[[ Material to process open ]]
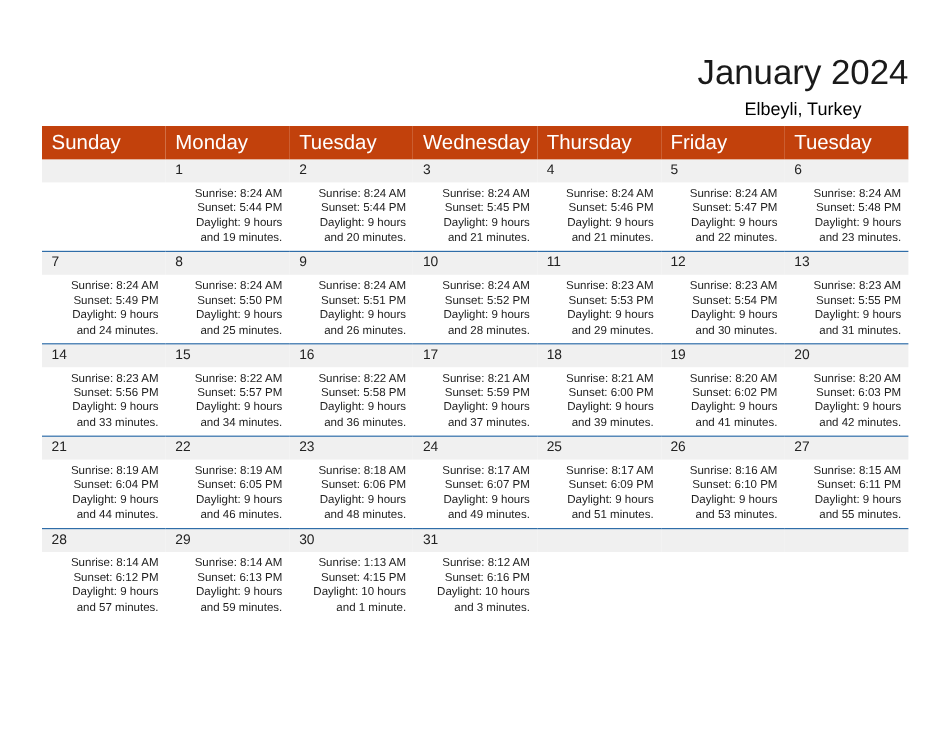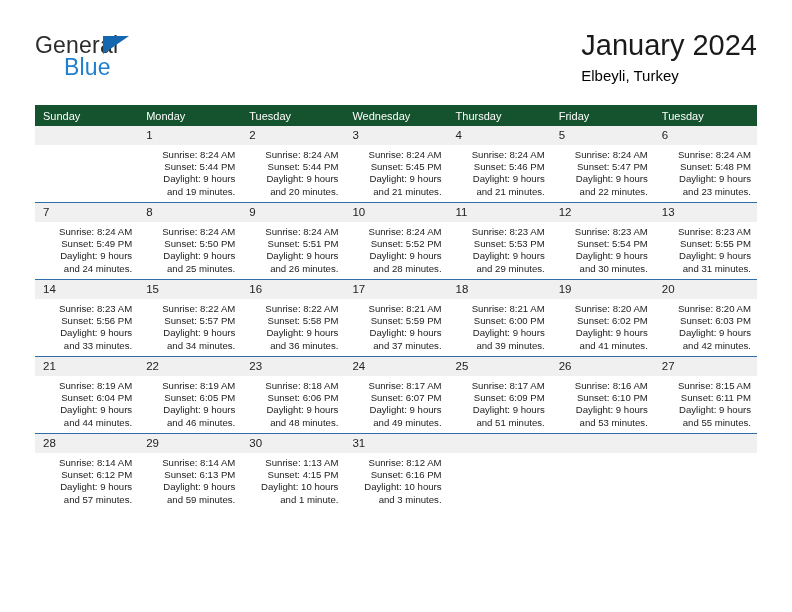"General" div.logo { html: <div> <span>General</span> <span></span> <span>Blue</span> </div> -> none }
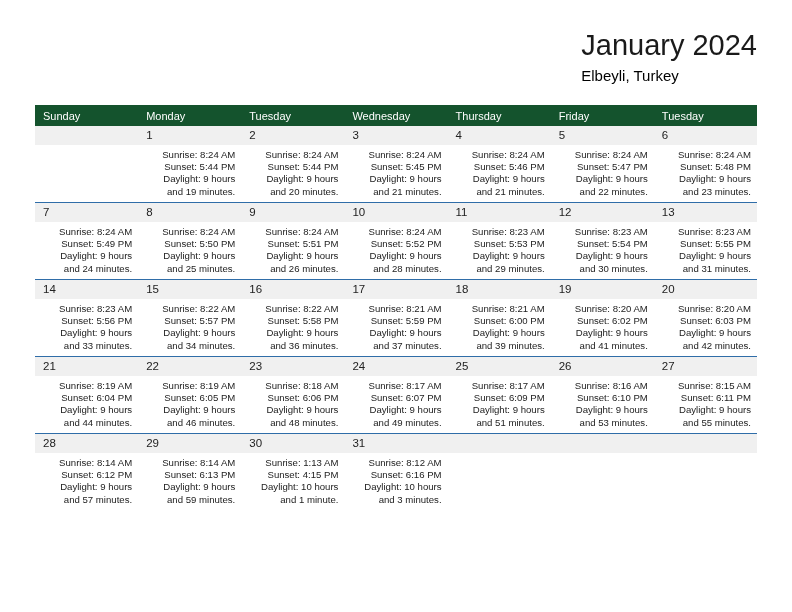"January 2024" .title-wrap { text-align: left -> center; top: 0 -> 16px }
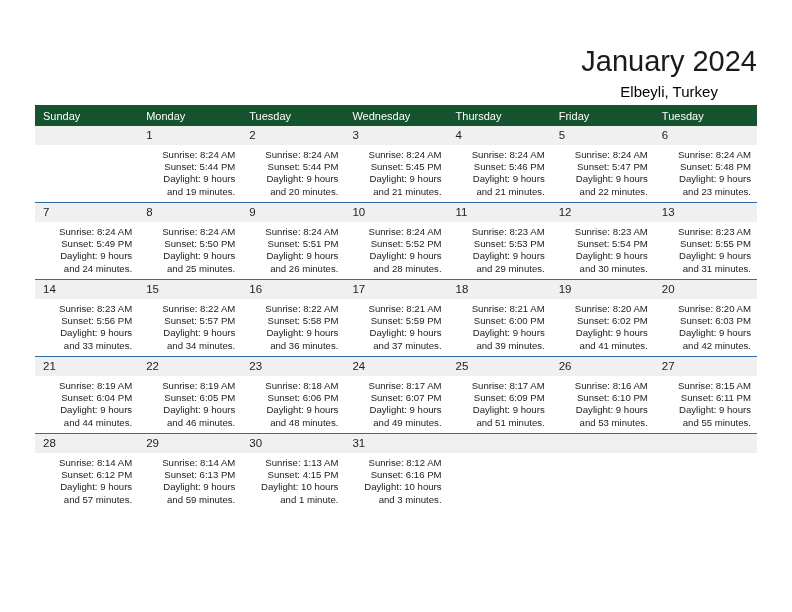"Sunday" .cal-table th { background: #14532d -> #c2410c; font-size: 11px -> 17px }
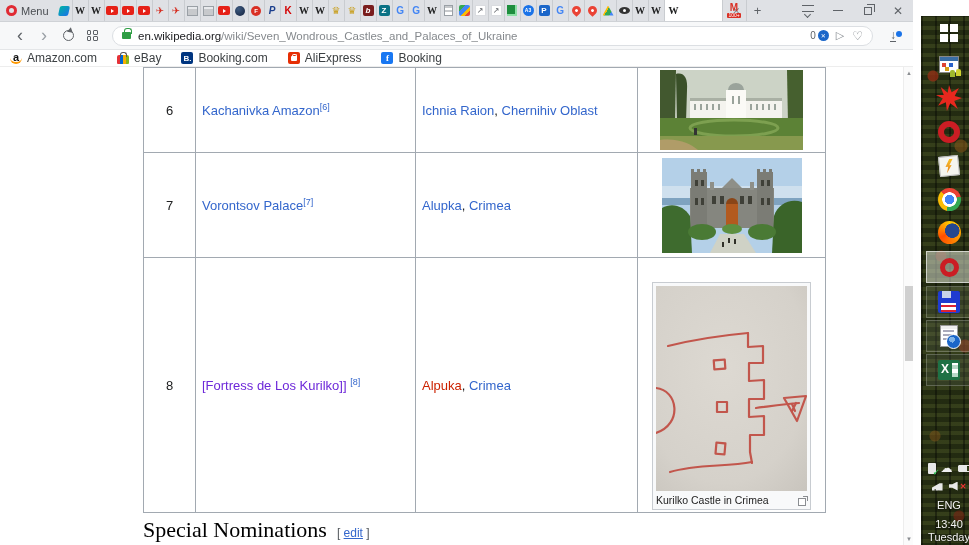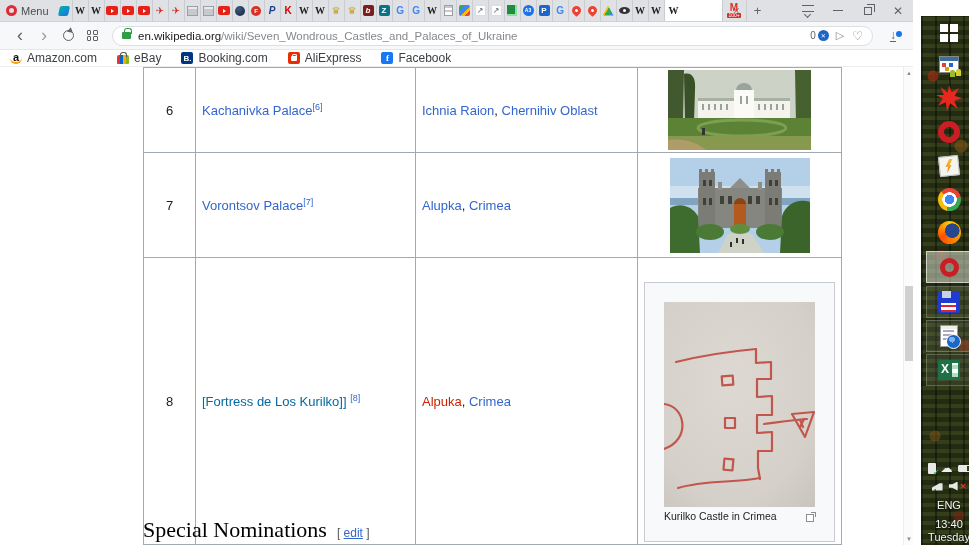"Facebook" span.bm-label { text: Facebook -> Booking }
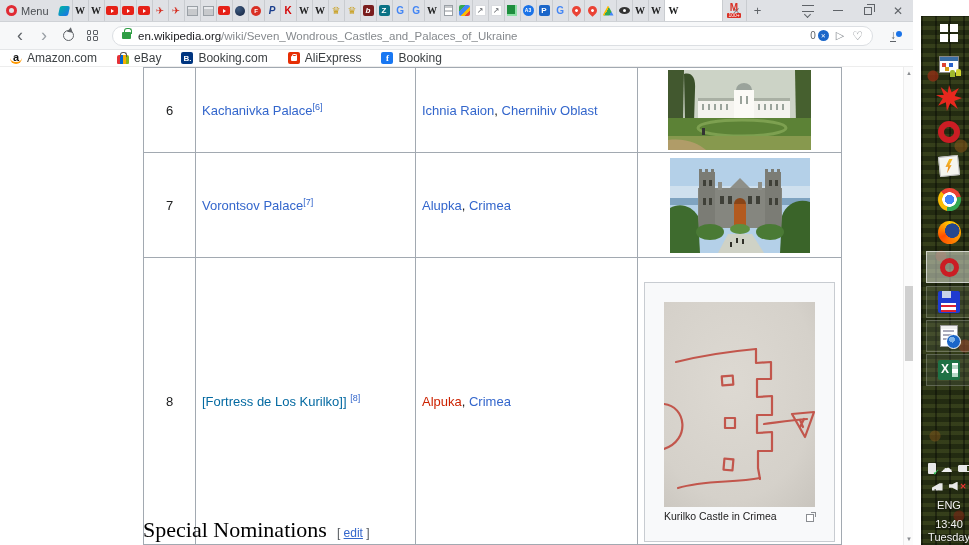"Kachanivka Palace" a.wlink { text: Palace -> Amazon }
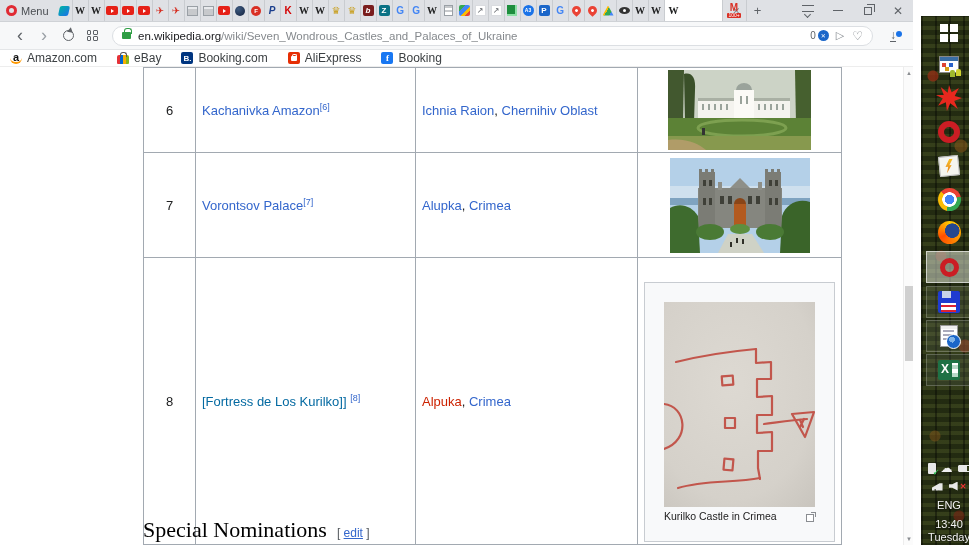"[Fortress de Los Kurilko]]" .plainname { color: #0369a1 -> #6d28d9 }
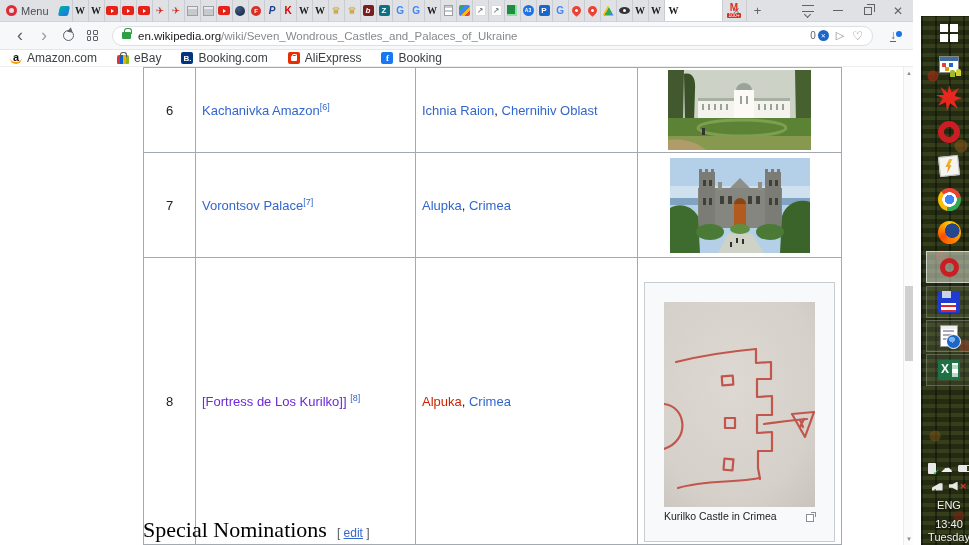"Kurilko Castle in Crimea" .thumb { padding: 19px -> 3px }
[[ Material to process closed ]]
Try it:
Repeat the records above exactly, from the first line through the line containing "text-align: left ->", and leave out the pictures.

Result of the exercise:
"General" div.logo { html: <div> <span>General</span> <span></span> <span>Blue</span> </div> -> none }
"January 2024" .title-wrap { text-align: left -> center; top: 0 -> 16px }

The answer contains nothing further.